A few weeks after the World Domination Summit which was attended by thousands of people, I received this in the mail.

 

The signature is from Chris Guillebeau, the founder of the World Domination Summit. He signed 2,000+ of these personalized thank you cards. The holes in the card are the multiple places I pinned it on my bulletin board and re-pinned it after showing people. Chris and the World Domination Summit extended their brand, their message, and their culture offline and beyond their event. I personally found this very effective. I can also say that at least three of my friends intend to register for the World Domination Summit in 2014 because of the conversation that was initiated from this personal card hanging on the bulletin board in my kitchen.

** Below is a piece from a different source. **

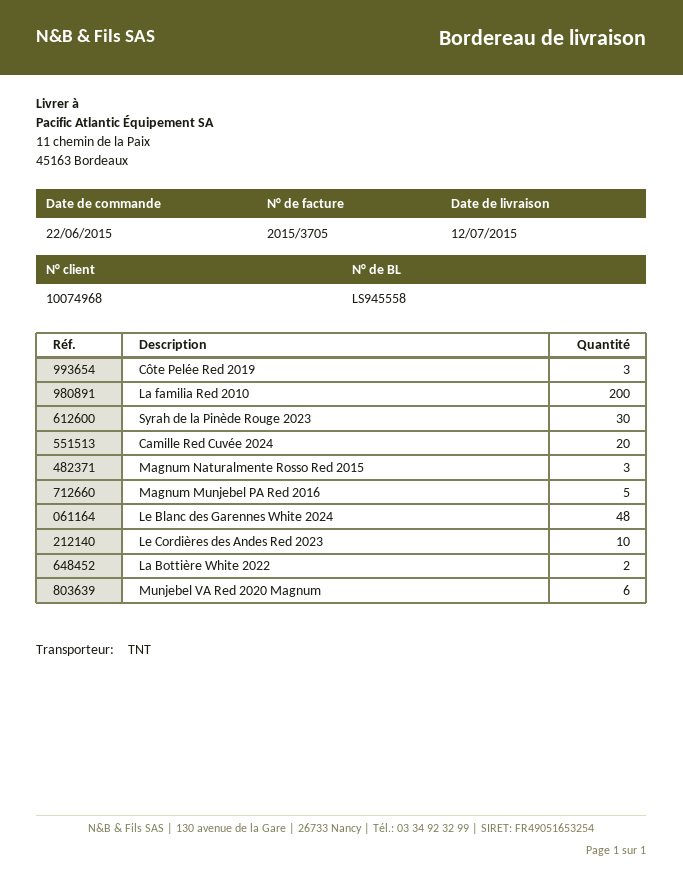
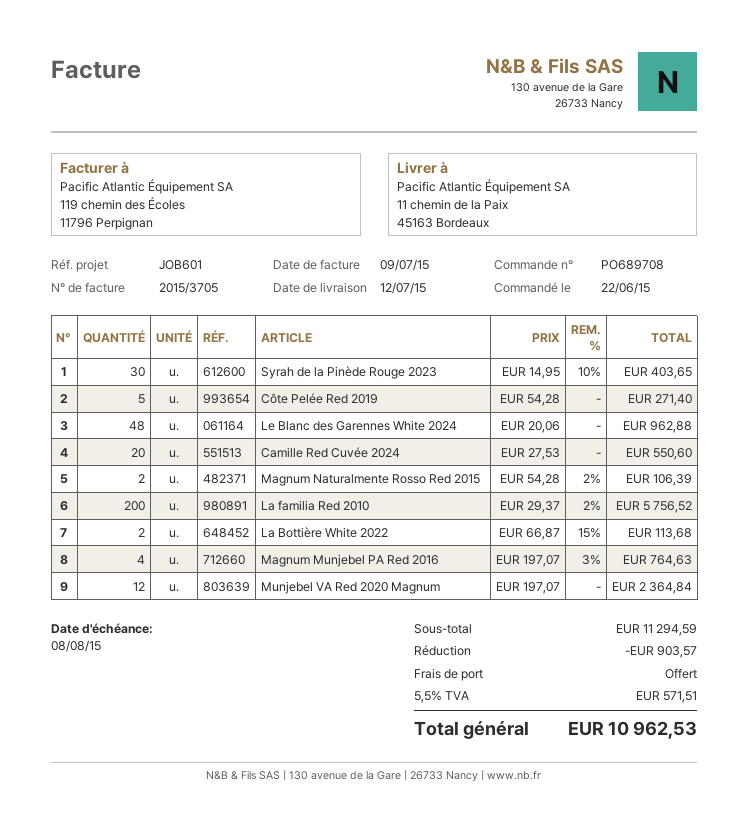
Côte Pelée Red 2019: 3 -> 5
Magnum Naturalmente Rosso Red 2015: 3 -> 2
Magnum Munjebel PA Red 2016: 5 -> 4
Le Cordières des Andes Red 2023: 10 -> none
Munjebel VA Red 2020 Magnum: 6 -> 12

Print can and should be part of the inbound marketing movement. In order for that to happen we have to encourage more personalization and less interrupt driven marketing. Do you see where we are mis-aligned in our business models? Most printers think; print more, make more money. We need to think print more effective communication in order to make more money. In order for this to happen we have to understand that pricing shouldn’t be based on manufacturing costs anymore. Think about it, nothing in the digital world is based on costs. If Google charged you the real costs of that pay-per-click, it would be very close to free. They charge you the value of the click based on what it potentially delivers to you. You do cost calculations on your cost per qualified lead.

As long as print remains in the mindset of pricing based on manufacturing costs, we will stay in the outbound marketing world – encouraging people to print more, spray their message wider in the hopes that the 2% it’s relevant to will respond and the 98% won’t be too pissed off.

One more example about old school marketing vs. the new age of inbound marketing, this time from the non-profit sector; when I returned from Boston I had a letter from the March of Dimes charity, it included a dime (in the letter), with a note from the president mentioning the risk she was taking sending a dime in the mail. It also included a set of return mailing labels with my name and address on them. This is outbound, interrupt marketing. Let’s compare it to a new inbound approach to marketing by Charity: Water. An organization that in just seven years has reinvented giving, raised 100 million dollars, and provided clean drinking water to 3+ million people. Where is my money going? Our company is starting a campaign called print4water. We want to raise $10,000 before December 31, 2013 to bring clean drinking water to at least 500 people of Orissa, India. Web2Print Experts, Inc. will be donating a portion of the proceeds of their upcoming Software Boot Camp for Printers to the cause.